Proceedings of the 9th International Conference "Distributed Computing and Grid Technologies in Science and
                           Education" (GRID'2021), Dubna, Russia, July 5-9, 2021


PERFORMANCE TESTING FRAMEWORK FOR THE ATLAS
                EVENTINDEX
                               E. Cherepanova1,a, F. Prokoshin1
                          On behalf of the Software and Computing Activity
           1
               Joint Institute for Nuclear Research, Joliot-Curie 6, RU-141980 Dubna, Russia

                                E-mail: a elizaveta.cherepanova@cern.ch

The ATLAS EventIndex is going to be upgraded in advance of LHC Run 3. A framework for testing
the performance of both the existing system and the new system has been developed. It generates
various queries (event lookup, trigger searches, etc.) on sets of the EventIndex data and measures the
response times. Studies of the response time dependence on the amount of requested data, and data
sample type and size, can be performed. Performance tests run regularly on the existing EventIndex
and will run on the new system when ready.
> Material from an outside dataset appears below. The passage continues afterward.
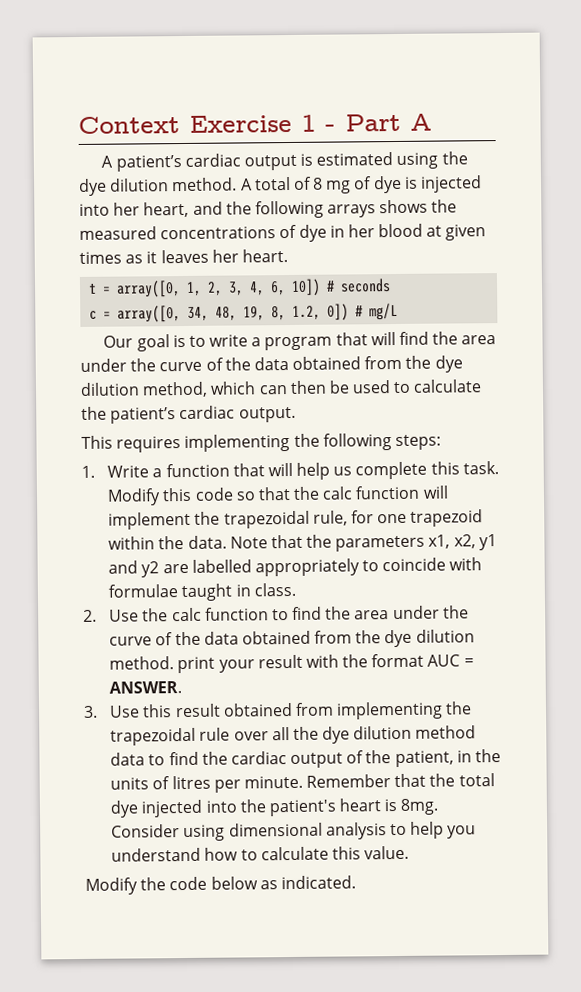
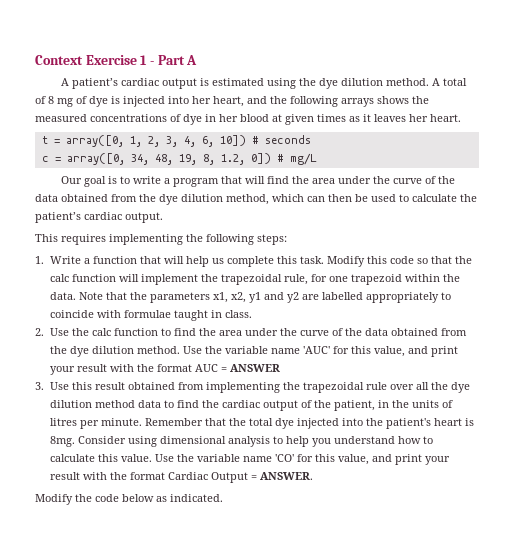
(175, 663) none -> [182,346,428,357] Use the variable name 'AUC' for this value, and
[109,681,183,694] ANSWER. -> [229,364,280,372] ANSWER
(410, 852) none -> [154,454,450,465] [49,472,313,483] Use the variable name 'CO' for this value, and print your result with the format Cardiac Output = ANSWER.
The results of the regular tests are displayed on the
monitoring dashboards, and they can raise alarms in case (part of) the system misbehaves or becomes
unresponsive.

Keywords: Scientific computing, BigData, Hadoop, EventIndex


                                                                 Elizaveta Cherepanova, Fedor Prokoshin


                                                              Copyright © 2021 for this paper by its authors.
                     Use permitted under Creative Commons License Attribution 4.0 International (CC BY 4.0).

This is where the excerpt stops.